Bergstraße 6 - 29439 Lüchow
www.hotel-katerberg.de
Wenn ich aus Südwestmecklenburg in Richtung Süden, beispielsweise nach Sachsen, Thüringen oder Bayern unterwegs bin, habe ich früher öfters den Weg über die Elbe bei Dömitz nach Lüchow, Salzwedel, Gardelegen und Magdeburg gewählt. Mit dem Ausbau der A 14 habe ich später die Elbe eher bei Wittenberge in Richtung Stendal überquert und freue mich schon darauf, in absehbarer Zeit die Strecke vom Wismar bis Dresden „in einem Ritt“ zu absolvieren. Wohl wissend, dass man auf der Autobahn etwas von den Reizen der Natur verpasst. Frühstück abgehalten habe ich auf der Ost-Route stets in einem Landgasthof kurz vor Stendal. Das könnte und wird sich künftig ändern. Denn unmittelbar an meiner durch ein kurzes Stück Niedersachsen liegenden West-Route liegt in Lüchow das „Hotel Katerberg“, das mir eher zufällig empfohlen bzw. bekannt wurde.
Dort habe ich kürzlich zum ersten Mal völlig anonym gespeist und getestet. Ein Glücksfall, wie sich herausgestellt hat. Denn auf diese Weise habe ich das sonst kulinarisch eher nicht so bedeutsame Wendland von seiner schmackhaftesten Seite kennengelernt. Das von Iva und Salvatore Fontanazza geführte Haus hat seit 2018 im Restaurant „Field“ eine vorzügliche Küche zu bieten, die auch anspruchsvollsten Gaumen gerecht wird.
Äußerlich strahlt das Hotel schnörkellos-seriöse Schlichtheit auf. Im Haus selbst aber zeigt sich, dass hier Inhaber am Werk sind, die Sinn für unaufdringliche innenarchitektonische Eleganz und den Blick für das schöne Detail haben. Hier passt vom Ambiente her eigentlich alles: Farblich dezent und effektvoll mit Licht in Szene gesetzte Wände, nahezu puristisches schlicht-modernes Mobiliar mit angenehmen Sitzkomfort, stylisch trefflich ausgesuchte schmückende Accessoires.

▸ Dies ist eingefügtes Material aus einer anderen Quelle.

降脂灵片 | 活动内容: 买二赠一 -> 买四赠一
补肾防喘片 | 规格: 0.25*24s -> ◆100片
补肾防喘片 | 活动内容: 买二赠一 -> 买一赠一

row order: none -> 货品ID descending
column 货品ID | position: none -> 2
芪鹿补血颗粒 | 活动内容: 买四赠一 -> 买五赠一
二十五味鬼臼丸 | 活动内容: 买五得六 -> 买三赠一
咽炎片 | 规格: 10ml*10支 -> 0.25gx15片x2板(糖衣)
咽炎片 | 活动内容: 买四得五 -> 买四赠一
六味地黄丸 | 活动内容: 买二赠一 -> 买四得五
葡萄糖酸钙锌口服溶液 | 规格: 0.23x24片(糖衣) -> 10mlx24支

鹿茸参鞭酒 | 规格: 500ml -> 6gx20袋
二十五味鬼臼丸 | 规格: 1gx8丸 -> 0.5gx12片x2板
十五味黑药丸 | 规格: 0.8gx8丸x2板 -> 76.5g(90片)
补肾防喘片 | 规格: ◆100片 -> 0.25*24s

Ganz diesem Anspruch geschuldet ordnet sich auch die Gestaltung und Ausstattung der Zimmer ein. Auch hier klare Linien, dezente Pastellfarben, viel Licht. Und ich scheue mich immer wieder, darauf hinzuweisen, dass Häuser der Vier-Sterne-Kategorie selbstverständlich auch über den Komfort modernen Wohnens wie Telefon, Flatscreen-TV, WLAN und einen vielseitigen Hausservice verfügen. Hier kann man sich nicht nur als Geschäftsreisender wohlfühlen. Das vom Ehepaar Fontanazza aufwendig erweiterte und modernisierte Haus ist in diesem Sinne auch eine gastgeberische Einladung, das Wendland und seine weitläufige Umgebung näher kennenzulernen.

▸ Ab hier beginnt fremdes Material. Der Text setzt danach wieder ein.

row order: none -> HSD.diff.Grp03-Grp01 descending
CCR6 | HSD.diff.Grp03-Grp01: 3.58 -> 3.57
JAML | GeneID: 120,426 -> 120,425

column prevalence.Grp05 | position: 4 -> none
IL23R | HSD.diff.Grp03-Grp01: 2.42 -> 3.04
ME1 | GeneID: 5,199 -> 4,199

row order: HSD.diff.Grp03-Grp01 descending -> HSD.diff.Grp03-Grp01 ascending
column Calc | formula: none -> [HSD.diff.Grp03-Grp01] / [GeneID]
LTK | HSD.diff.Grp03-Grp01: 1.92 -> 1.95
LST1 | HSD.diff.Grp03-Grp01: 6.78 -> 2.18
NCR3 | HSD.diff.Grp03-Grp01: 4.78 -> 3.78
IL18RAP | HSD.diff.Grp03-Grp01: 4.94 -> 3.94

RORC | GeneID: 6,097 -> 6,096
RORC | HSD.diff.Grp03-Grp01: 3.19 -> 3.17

Zeit, die kulinarische Seite des Hauses näher zu betrachten: Das Restaurant „Field“ erwartet den Gast im dezent-eleganten Stil eines Wintergartens. Die Gestaltungselemente wirken natürlich und ungekünstelt, werden durch indirektes Licht trefflich in Szene gesetzt. Salvatore Fontanazza hat mir mittlerweile verraten, dass er für einzelne Wandelemente persönlich die Entwürfe gefertigt und teilweise sogar in praxi umgesetzt hat. Das zeichnet den gebürtigen Italiener neben seinen Kochkünsten auch als geschmackssicheren Kunsthandwerker aus.
Ich habe ein ausführliches Interview mit dem charismatischen Küchenchef geführt, das man hier nachlesen kann...
Die etwa 20 bis 24 Plätze des Restaurants lassen alle den Blick nach draußen zu. Zugegeben ist das Gegenüber keine unverfälschte Natur, sondern städtische Umgebung, jedoch mit einem ansprechend gestalteten Außenbereich. Und erst recht lohnt sich abends der Blick nach drinnen. Die Lichteffekte, die von dort ausgesendet werden, sind beste Werbung, dort Einkehr zu suchen.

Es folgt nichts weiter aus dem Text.